Despite the difficult realities I need to face (which I don't think I will divulge publicly), @ 31 or any age for that matter, I'm glad to exist and have survived all that I have been through in my past, and will survive regardless of anything life throws my way.  

For some reason this makes me think of what my Mum said once; whoever gets me or can stand my unconventional brain, will 'get' my whole HEART, infinite compassion and love.  Thanks Mom... LOL!  Hahaha~  Love it!!!  Gosh, I miss family here in Tokyo...      

A little disjointed, maybe, but I felt the need to express myself in writing.  

Your human with big heart,
Marie
*BIG SMILE*




  

Saturday, March 29, 2014

EXTENSIONS/EXPRESSIONS OF INNER SELVES

My desk top image at work:



I love this as it makes me smile a knowing grin every morning; only I know the naughty meaning it holds.  Everything I surround myself with has meaning and is an extension of me as an individual and a form of self expression; personal, honest, authentic, without excess.  My medium of choice is mainly fine art, but not limited, and it has purpose and meaning to me as each piece I choose to surround myself has it's own story (step into any space I inhabit and you'll understand).  

I LOVE this piece: IRRATIONAL EXUBERANCE by Mark Ulriksen
2014, oil on canvas, 48 x 36 in.

Exhibit is still on if you are in SF @ MODERNISM INC. 685 Market St. 
  
For some it maybe dance, music, words, film, wildlife, and an array of other means of self expression, but I want you to ask yourself if what you are surrounding yourself with are those/that which support, encourage, fill your soul and being.  It doesn't have to be positive or good; it can be a dark shadowy poster, but can you relate to it?  As I believe that the people and things we share our lives with are a reflection of our inner selves.

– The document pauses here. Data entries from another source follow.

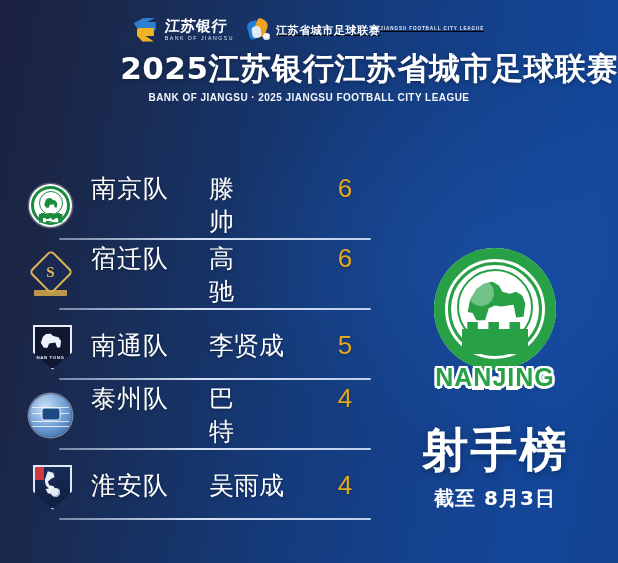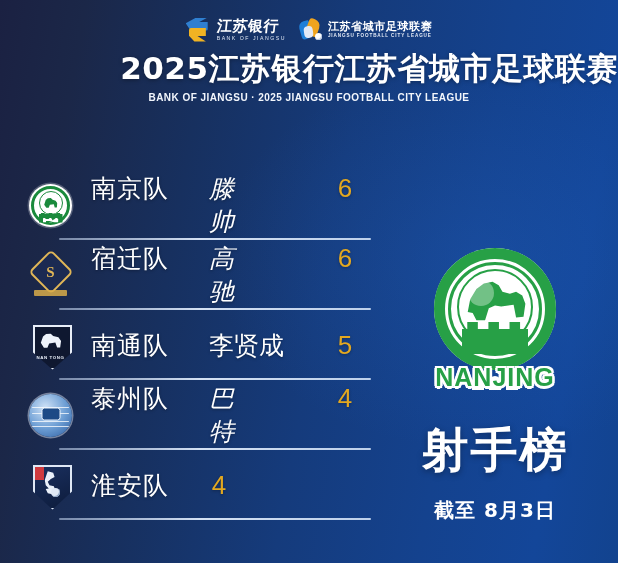--- a/index.html
+++ b/index.html
@@ -36,21 +36,21 @@
   .boj-en{font-size:5.2px;color:#dfe7f4;letter-spacing:1.5px;margin-top:2px;}
   .jfc-mark{width:24px;height:24px;position:relative;flex:none;}
   .jfc-mark .f1{position:absolute;left:1px;top:3px;width:11px;height:18px;background:#1f7fd8;
     border-radius:6px 2px 7px 3px;transform:rotate(-16deg);}
   .jfc-mark .f2{position:absolute;left:8px;top:1px;width:12px;height:17px;background:#f0a41e;
     border-radius:3px 7px 2px 7px;transform:rotate(20deg);}
   .jfc-mark .f3{position:absolute;left:5px;top:8px;width:9px;height:12px;background:#e2e9f6;
     border-radius:4px;transform:rotate(-8deg);}
   .jfc-mark .ball{position:absolute;left:16px;top:15px;width:7px;height:7px;border-radius:50%;
     background:#fff;box-shadow:inset -1px -1px 0 #b9c6de;}
-  .jfc-txt{display:flex;flex-direction:column;line-height:1;}
+  .jfc-txt{display:flex;flex-direction:row;line-height:1;text-decoration:underline;}
   .jfc-cn{font-size:11px;color:#fff;font-weight:700;letter-spacing:.6px;
     font-family:"DejaVu Sans","Liberation Sans",sans-serif;}
   .jfc-en{font-size:4.6px;color:#e6ecf7;letter-spacing:.9px;margin-top:2.5px;font-weight:700;}
 
   .title-cn{
     text-align:right;margin-top:6px;color:#fff;font-weight:900;
     font-size:31px;letter-spacing:.5px;line-height:1.05;
     font-family:"DejaVu Sans","Liberation Sans",sans-serif;
     text-shadow:0 1px 4px rgba(0,0,0,.35);
   }
@@ -69,21 +69,21 @@
     font-family:"DejaVu Sans","Liberation Sans",sans-serif;
     letter-spacing:1px;width:104px;flex:none;
     text-shadow:0 1px 3px rgba(0,0,0,.35);
   }
   .player{
     font-size:25px;color:#fff;font-weight:500;
     font-family:"DejaVu Sans","Liberation Sans",sans-serif;
     width:112px;flex:none;margin-left:14px;
     text-shadow:0 1px 3px rgba(0,0,0,.35);
   }
-  .player.spaced{letter-spacing:22px;font-style:italic;}
+  .player.spaced{letter-spacing:22px;}
   .goals{
     font-size:26px;color:#e3a820;font-weight:500;
     font-family:"Liberation Sans",sans-serif;
     width:44px;flex:none;text-align:center;margin-left:2px;
     text-shadow:0 1px 3px rgba(0,0,0,.3);
   }
   .divider{
     position:absolute;left:43px;bottom:0;width:312px;height:2.5px;
     background:linear-gradient(90deg,rgba(196,214,241,.55),rgba(222,234,250,.95) 45%,rgba(208,224,245,.9));
     border-radius:2px;
@@ -170,21 +170,21 @@
     text-shadow:
       -2px -2px 0 #fff,2px -2px 0 #fff,-2px 2px 0 #fff,2px 2px 0 #fff,
       0 -2.5px 0 #fff,0 2.5px 0 #fff,-2.5px 0 0 #fff,2.5px 0 0 #fff; margin-top: 44px;}
   .board{
     text-align:center;margin-top:36px;color:#fff;font-weight:900;
     font-size:47px;letter-spacing:2px;line-height:1;
     font-family:"DejaVu Sans","Liberation Sans",sans-serif;
     text-shadow:0 2px 6px rgba(0,0,0,.35);
   }
   .asof{
-    text-align:center;margin-top:24px;color:#fff;font-weight:700;
+    text-align:center;margin-top:12px;color:#fff;font-weight:700;
     font-size:20px;letter-spacing:1px;
     font-family:"DejaVu Sans","Liberation Sans",sans-serif;
   }
 </style>
 </head>
 <body>
 
 <div id="stage">
 
   <div class="header">
@@ -282,20 +282,21 @@
 
     <div class="row">
       <div class="crest c-huaian">
         <div class="sh"></div>
           <div class="red"></div>
           <div class="dragon"></div>
           <div class="ball"></div>
       </div>
       <div class="row-text">
         <span class="team">淮安队</span>
+        <span class="player">吴雨成</span>
         <span class="goals">4</span>
       </div>
       <div class="divider"></div>
     </div>
 
   </div>
 
   <div class="right">
     <div class="bigcrest">
       <div class="disc"></div>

This piece by Priscilla Rattazzi, THE KISS, from 'Luna & Lola', 2009, at my desk at work, along with a photocopied article of PLEASE TAKE CARE by Sophie Calle (which I completely fell in love with and can relate in meaning, concept, and execution), amongst others. 

As I haven't had time to post in a few weeks, there maybe a few to follow in short succession.  Thank you so much for stopping by, I truly appreciate it.